• [ACTIVITY]
Copy out the lines beginning with the one that contains "YOUNGMAN | Amt" and ending with the last line below, exactly as they stand. Pictures are not copied.

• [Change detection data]

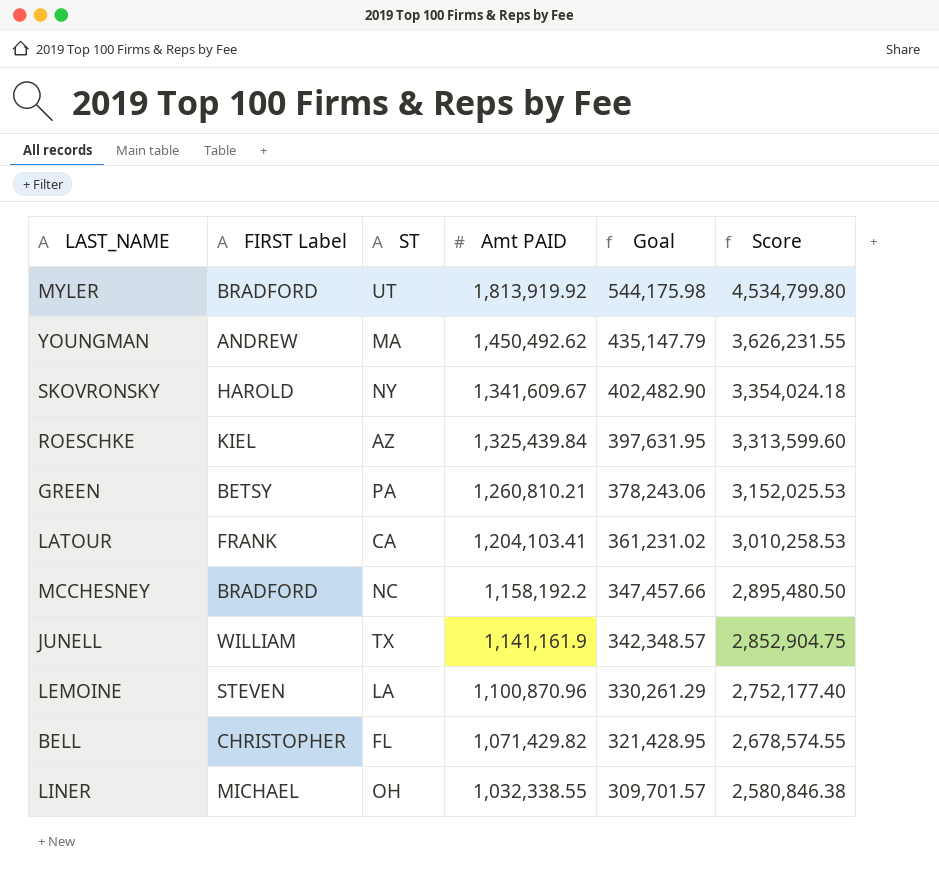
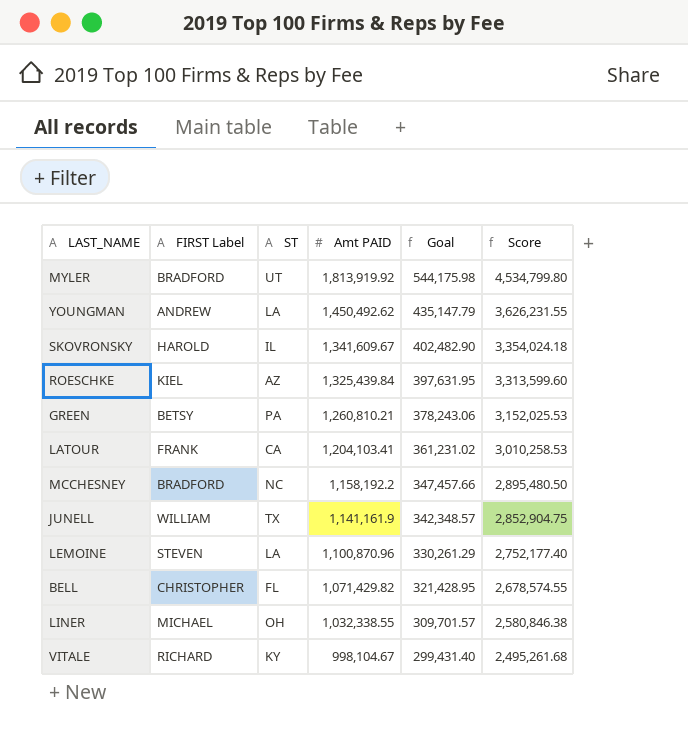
YOUNGMAN | ST: MA -> LA
SKOVRONSKY | ST: NY -> IL
row VITALE: none -> RICHARD | KY | 998,104.67 | 299,431.40 | 2,495,261.68

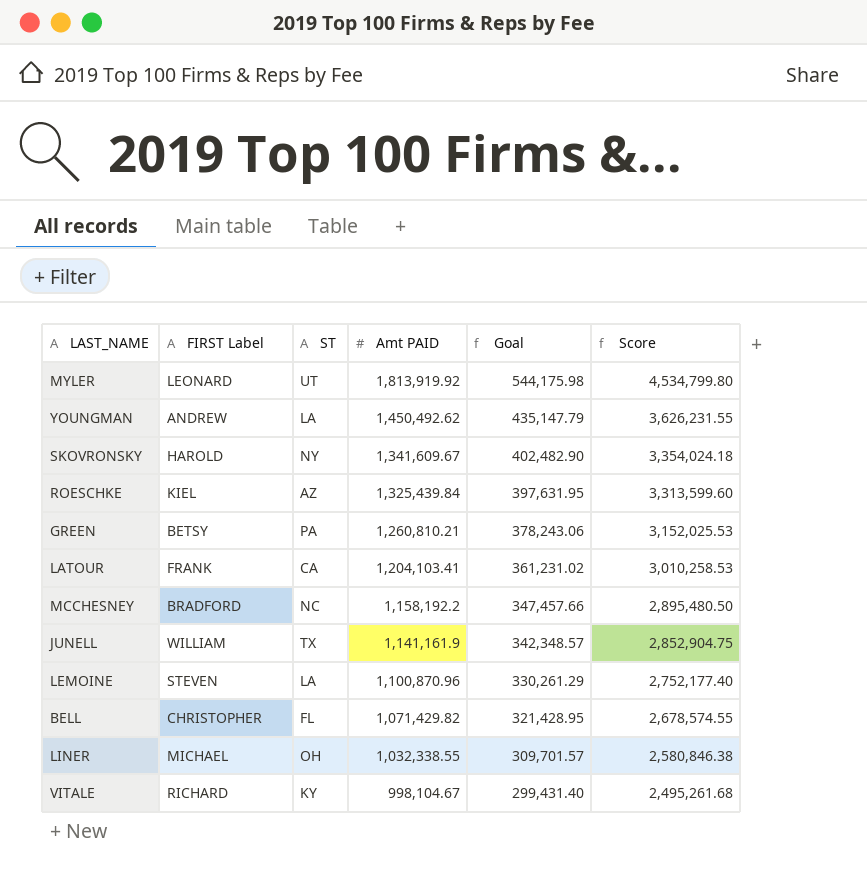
MYLER | FIRST Label: BRADFORD -> LEONARD
SKOVRONSKY | ST: IL -> NY

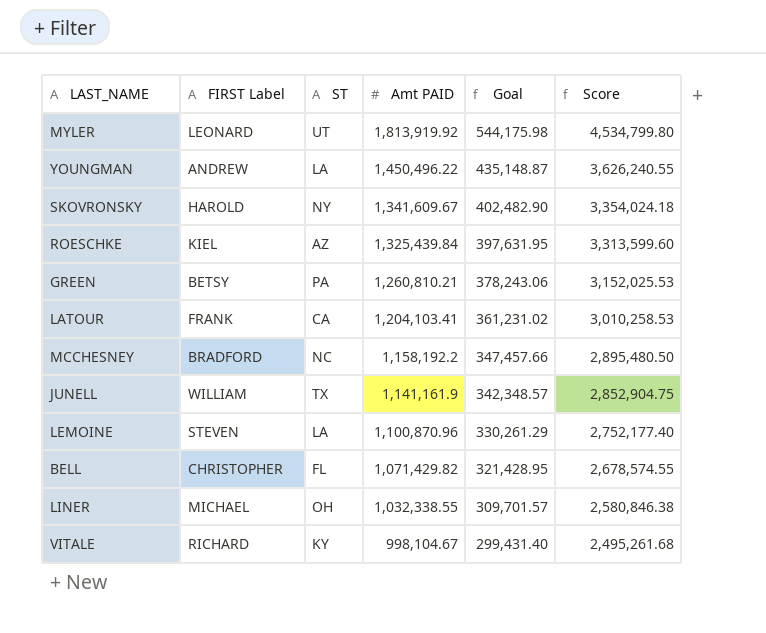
YOUNGMAN | Amt PAID: 1,450,492.62 -> 1,450,496.22
YOUNGMAN | Goal: 435,147.79 -> 435,148.87
YOUNGMAN | Score: 3,626,231.55 -> 3,626,240.55

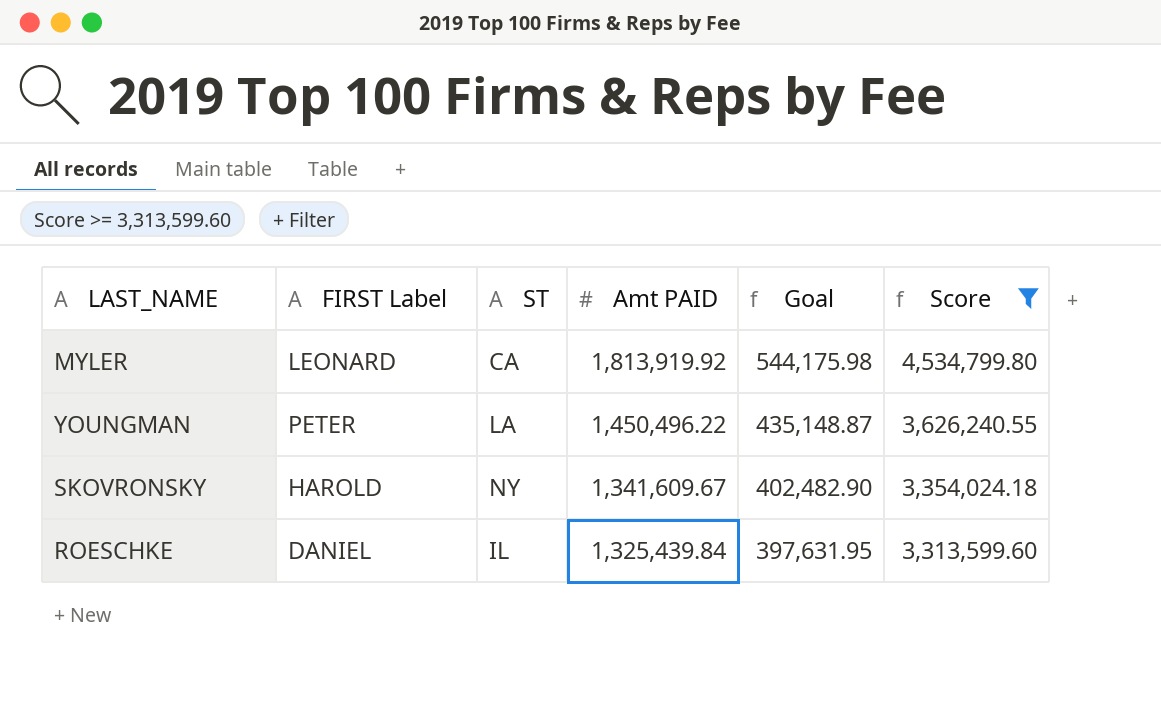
filter: none -> Score >= 3,313,599.60
MYLER | ST: UT -> CA
YOUNGMAN | FIRST Label: ANDREW -> PETER
ROESCHKE | FIRST Label: KIEL -> DANIEL
ROESCHKE | ST: AZ -> IL

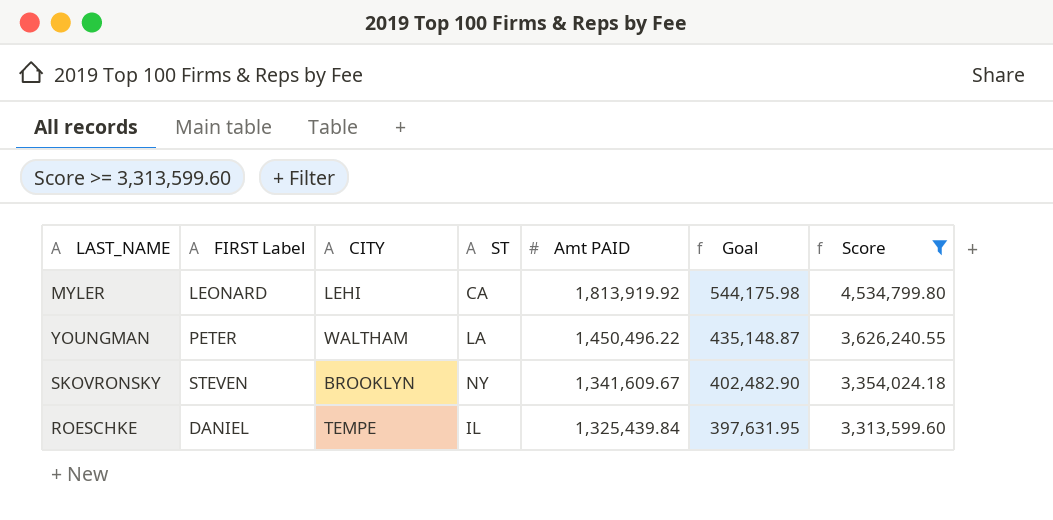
column CITY | position: none -> 3
SKOVRONSKY | FIRST Label: HAROLD -> STEVEN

• [WRITTEN SOLUTION]
YOUNGMAN | Amt PAID: 1,450,492.62 -> 1,450,496.22
YOUNGMAN | Goal: 435,147.79 -> 435,148.87
YOUNGMAN | Score: 3,626,231.55 -> 3,626,240.55

filter: none -> Score >= 3,313,599.60
MYLER | ST: UT -> CA
YOUNGMAN | FIRST Label: ANDREW -> PETER
ROESCHKE | FIRST Label: KIEL -> DANIEL
ROESCHKE | ST: AZ -> IL

column CITY | position: none -> 3
SKOVRONSKY | FIRST Label: HAROLD -> STEVEN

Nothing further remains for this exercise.